Material shown:
────────

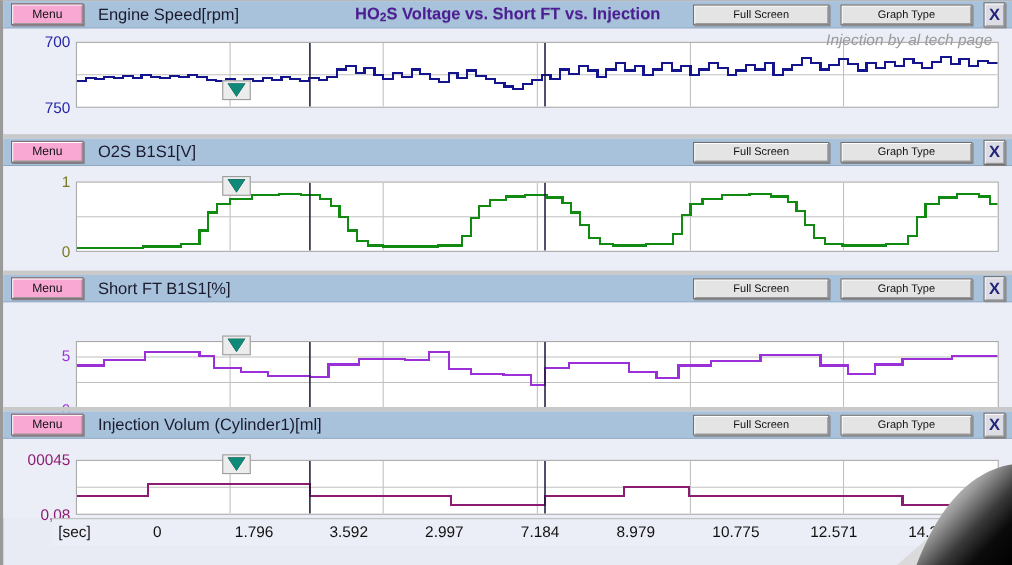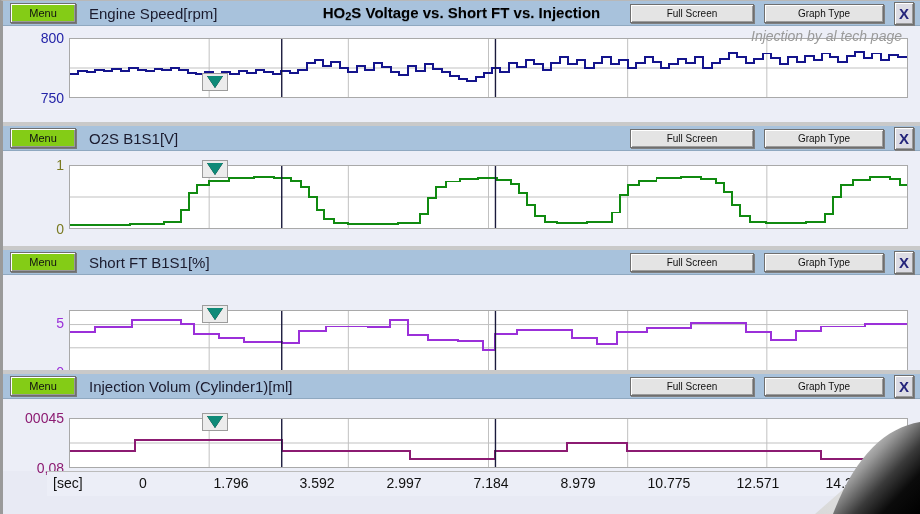--- a/index.html
+++ b/index.html
@@ -30,7 +30,7 @@
   }
   .menu-btn{
     margin-left:7px;width:64px;height:18px;
-    background:#84cc16;
+    background:#f9a8d4;
     border:1px solid #6f6f6f;
     box-shadow:inset 1px 1px 0 #ffffff, inset -1px -1px 0 #9a9a9a, 1px 1px 0 #7a7a7a;
     font-size:11px;color:#111;

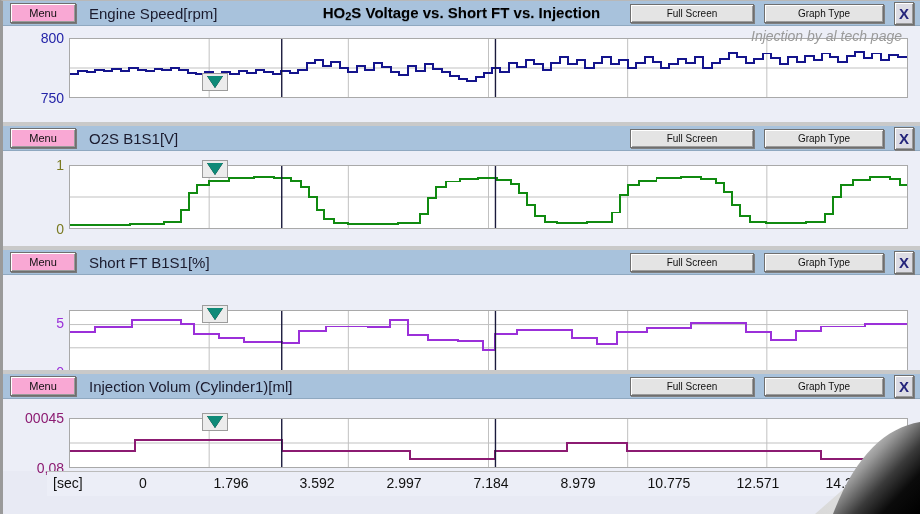--- a/index.html
+++ b/index.html
@@ -43,7 +43,7 @@
   }
   .maintitle{
     position:absolute;left:0;right:0;text-align:center;
-    font-size:15px;font-weight:bold;color:#000000;
+    font-size:15px;font-weight:bold;color:#4c1d95;
     pointer-events:none;
     text-shadow:0 1px 0 rgba(0,0,0,.18);
   }

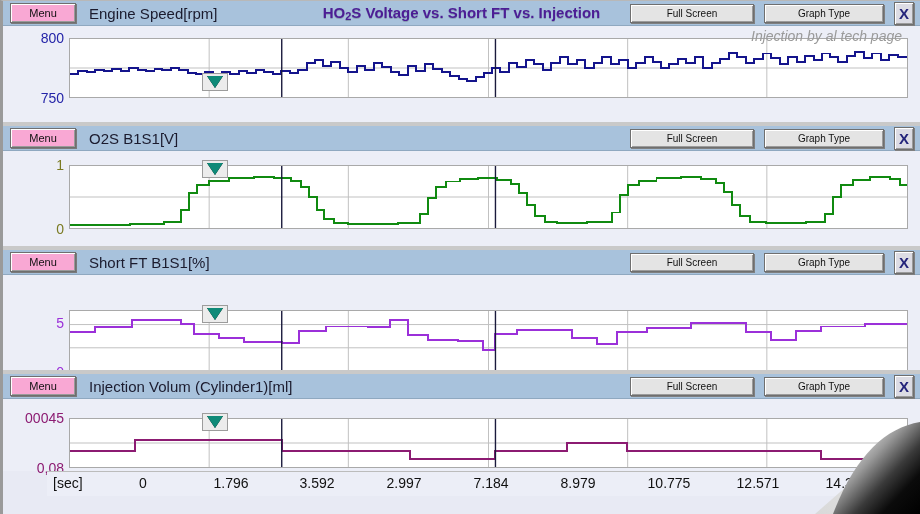--- a/index.html
+++ b/index.html
@@ -137,7 +137,7 @@
     <div class="pbody" style="height:96px;">
       <div class="watermark">Injection by al tech page</div>
       <div class="ylabels" style="color:#2424a8;">
-        <div class="ylab" style="top:12px;">800</div>
+        <div class="ylab" style="top:12px;">700</div>
         <div class="ylab" style="top:72px;">750</div>
       </div>
       <div class="plot" style="left:66px;top:12px;right:12px;height:60px;">

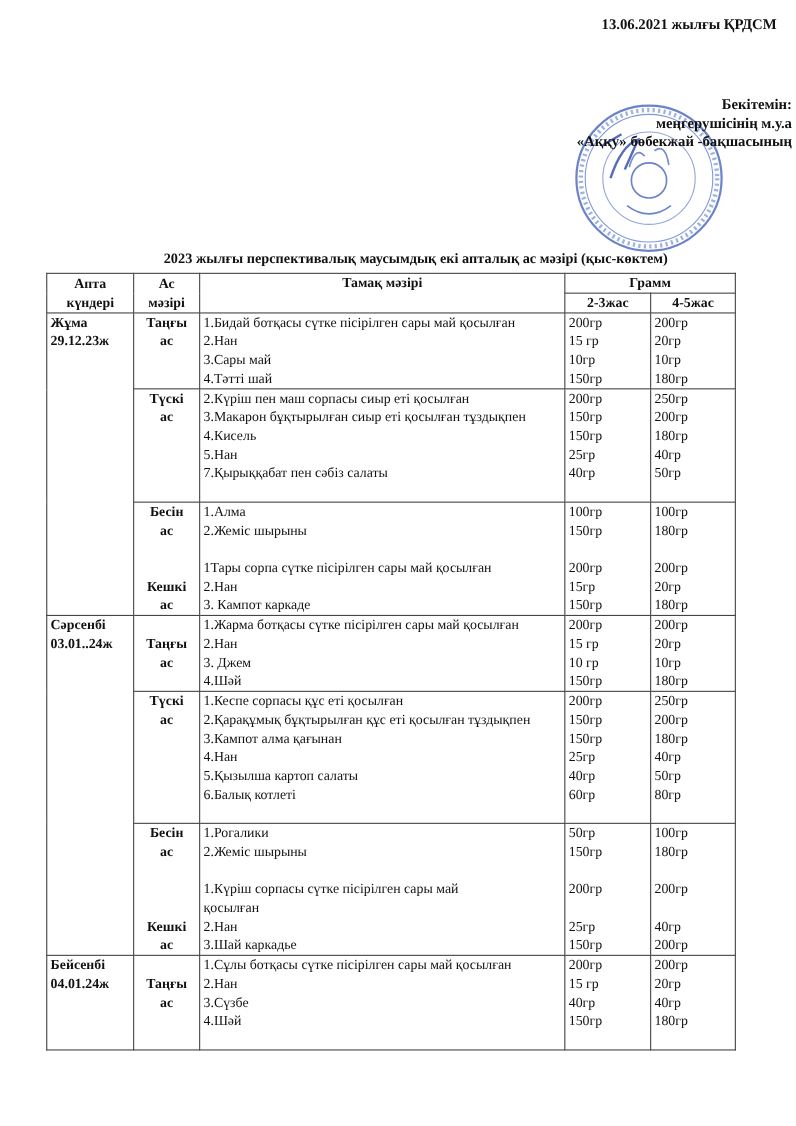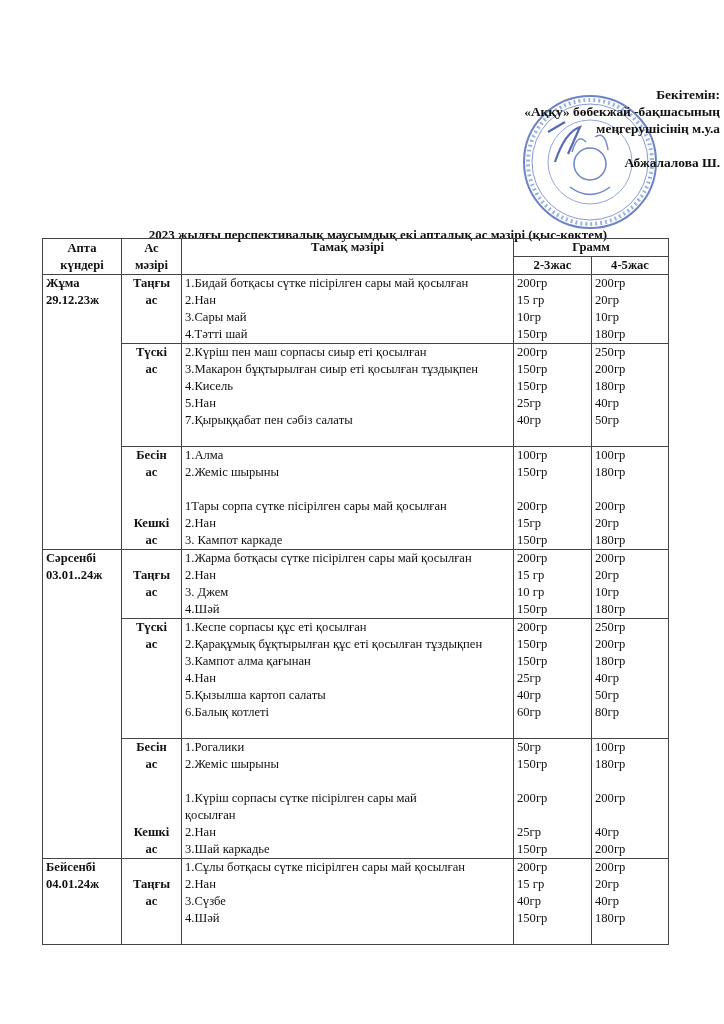--- a/index.html
+++ b/index.html
@@ -29,6 +29,7 @@
 <body>
 
 <div class="header-block">
+  <div>13.06.2021 жылғы ҚРДСМ</div>
 </div>
 
 <svg class="stamp" viewBox="0 0 140 140">

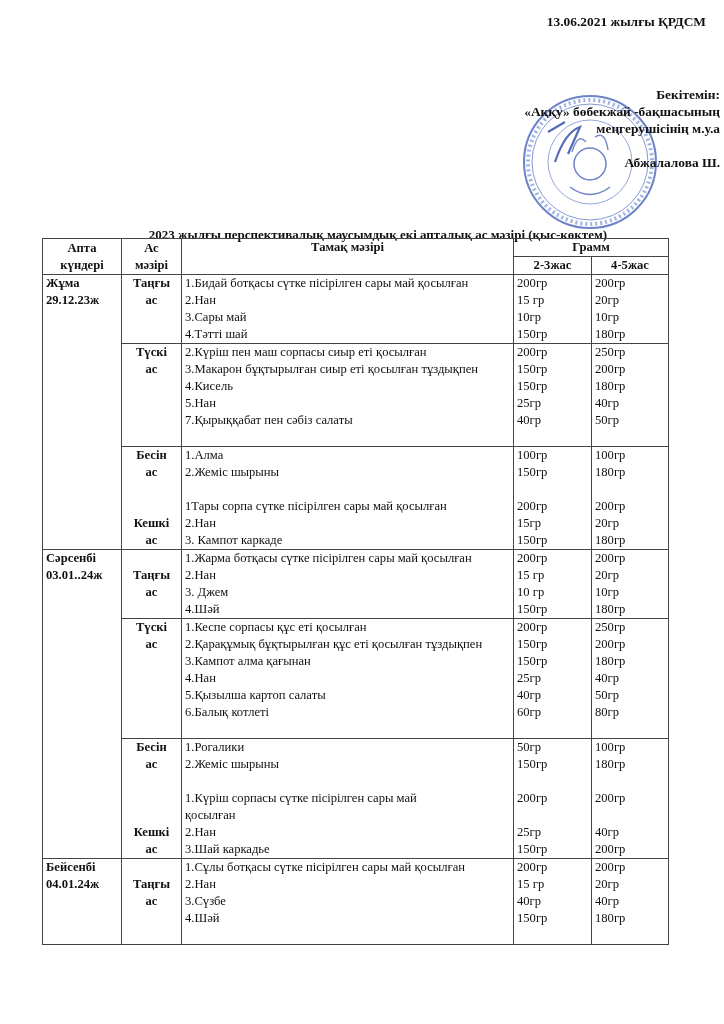--- a/index.html
+++ b/index.html
@@ -45,8 +45,8 @@
 
 <div class="approve-block">
   <div>Бекітемін:</div>
+  <div>меңгерушісінің м.у.а</div>
   <div>«Аққу» бөбекжай  -бақшасының</div>
-  <div>меңгерушісінің м.у.а</div>
   <div class="gap"></div>
   <div>Абжалалова Ш.</div>
 </div>

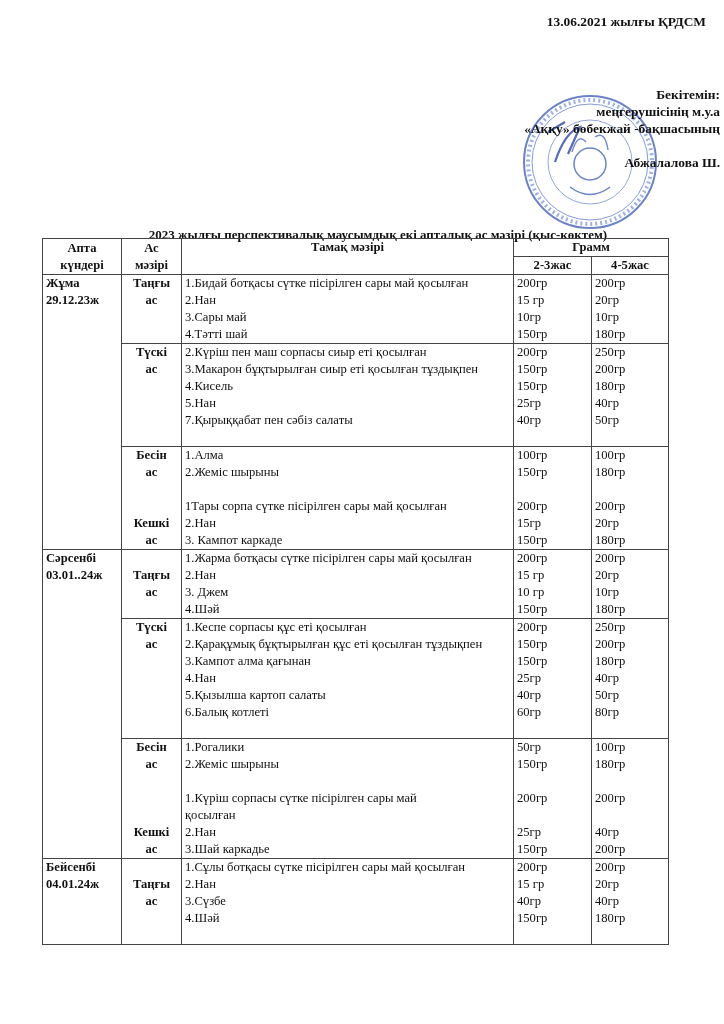--- a/index.html
+++ b/index.html
@@ -48,7 +48,6 @@
   <div>меңгерушісінің м.у.а</div>
   <div>«Аққу» бөбекжай  -бақшасының</div>
   <div class="gap"></div>
-  <div>Абжалалова Ш.</div>
 </div>
 
 <div class="title">2023 жылғы   перспективалық маусымдық екі апталық ас мәзірі  (қыс-көктем)</div>

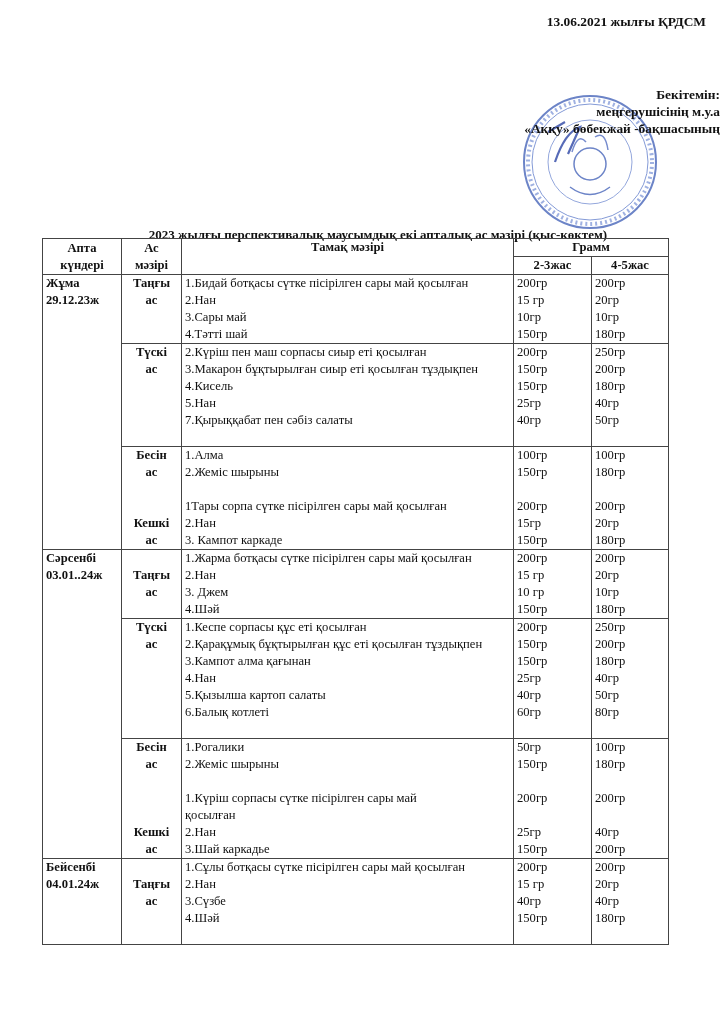--- a/index.html
+++ b/index.html
@@ -14,7 +14,7 @@
   .stamp { position: absolute; left: 520px; top: 92px; width: 140px; height: 140px; z-index: 1; opacity: 0.75; }
   .title { position: absolute; left: 0; width: 724px; top: 227px; text-align: center;
            font-weight: bold; font-size: 13px; padding-left: 32px; box-sizing: border-box; }
-  table.menu { position: absolute; left: 42px; top: 238px; border-collapse: collapse;
+  table.menu { position: absolute; left: 42px; top: 248px; border-collapse: collapse;
                font-size: 12.6px; line-height: 17px; }
   table.menu td, table.menu th { border: 1.4px solid #444; padding: 0 3px; vertical-align: top; }
   table.menu th { font-weight: bold; text-align: center; vertical-align: middle; }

────────

Assignment: Those lines above that contain the string "block" should be returned.

Written solution:
 <div class="header-block">
 <div class="approve-block">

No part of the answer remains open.